Letter
がん:食餌中のセリンとグリシンを枯渇させて腫瘍の治療応答を調節する
Nature 544, 7650 doi: 10.1038/nature22056
非必須アミノ酸のセリンとグリシンは、がん細胞の成長や増殖を支える複数の同化過程で用いられる。一部のがん細胞は、de novoのセリン合成を亢進させるものの、多くのがん細胞は最適増殖を外因性のセリンに依存している。異種移植片モデルと同種移植片モデルでは、食餌中のセリンとグリシンを制限することで腫瘍増殖を抑制できる。

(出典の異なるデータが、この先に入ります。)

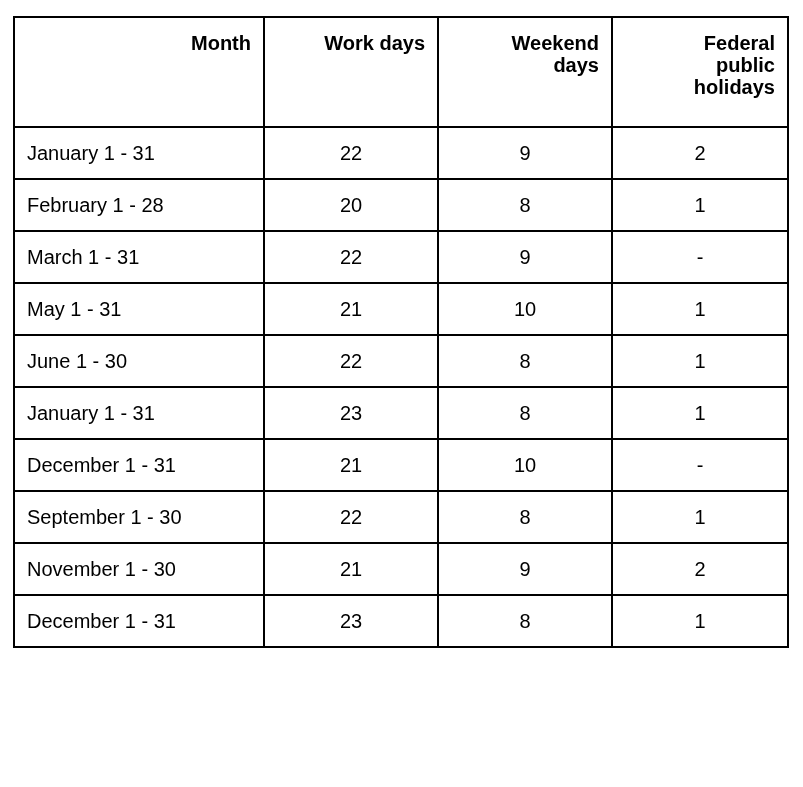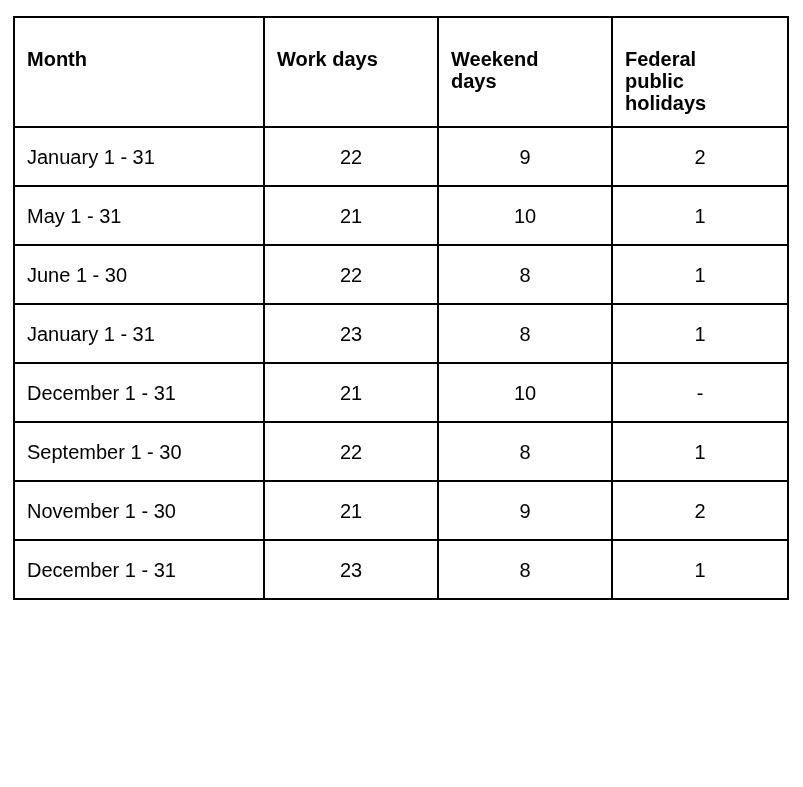"Month" table.cal th { padding-top: 30px -> 14px; text-align: left -> right }
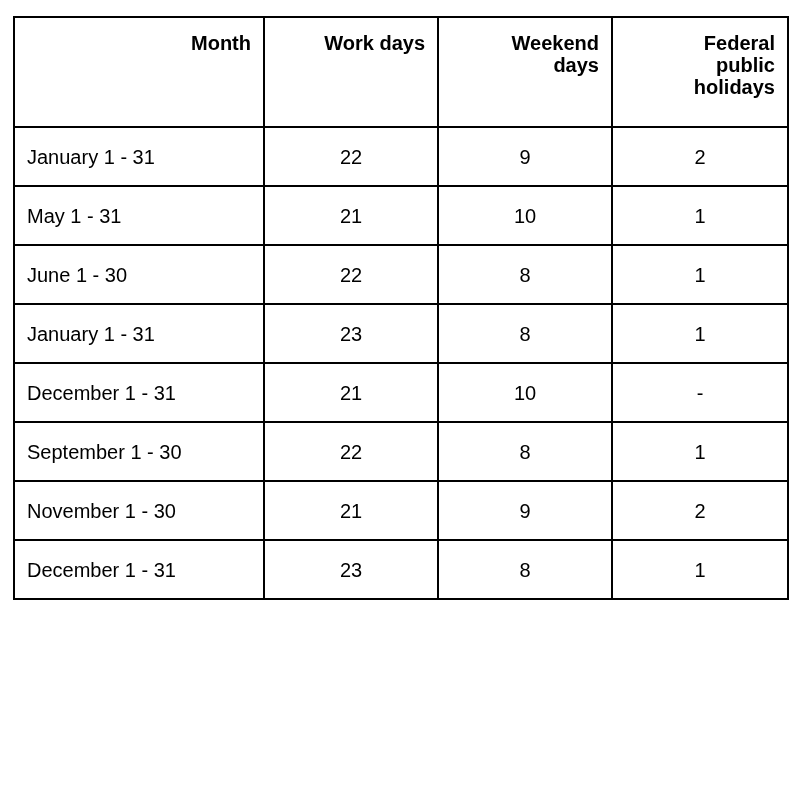"January 1 - 31" table.cal td { height: 59px -> 52px }
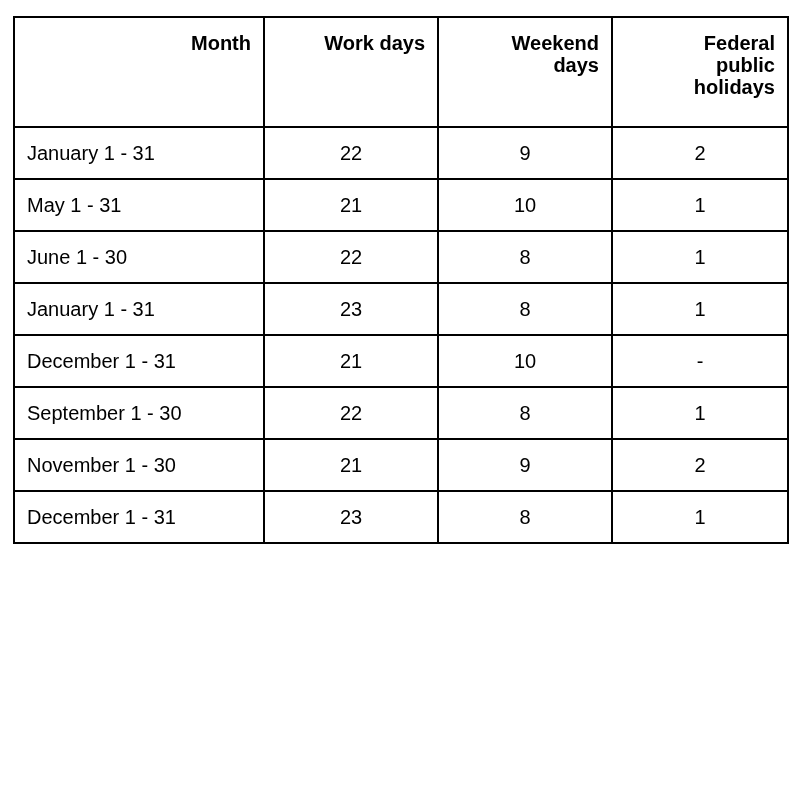"February 1 - 28" tr { html: none -> <tr> <td>February 1 - 28</td> <td>20</td> <td>8</td> <td>1</td> </tr> }
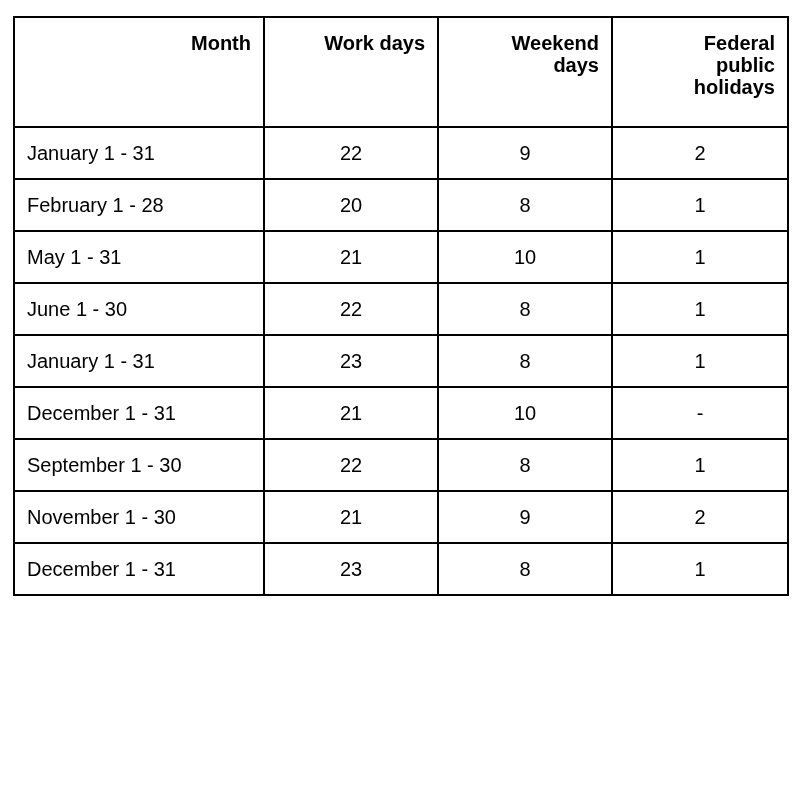"March 1 - 31" tr { html: none -> <tr> <td>March 1 - 31</td> <td>22</td> <td>9</td> <td>-</td> </tr> }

本研究で我々は、Apc不活性化により誘導した腸がんと、Myc活性化により誘導したリンパ腫の遺伝子改変マウスモデルを用い、この観察結果をより臨床的関連性のある自発性腫瘍にも適用できることを示す。これらのモデルでセリンとグリシンの制限食を摂取させた後に見られた生存率の上昇は、抗酸化応答を打ち消すことでさらに改善された。ビグアナイド系薬剤を用いてミトコンドリア酸化的リン酸化を阻害すると、セリンとグリシンの枯渇によって抗腫瘍効果が改善する場合と妨げられる場合があるという複雑な応答が見られた。特に、Kras誘導性の膵臓がんと腸がんのマウスモデルは、セリンとグリシンの枯渇に対する応答性が低く、これは活性型Krasがセリン合成経路に関わる酵素の発現を増加させて、de novoのセリン合成を促進できることを反映している。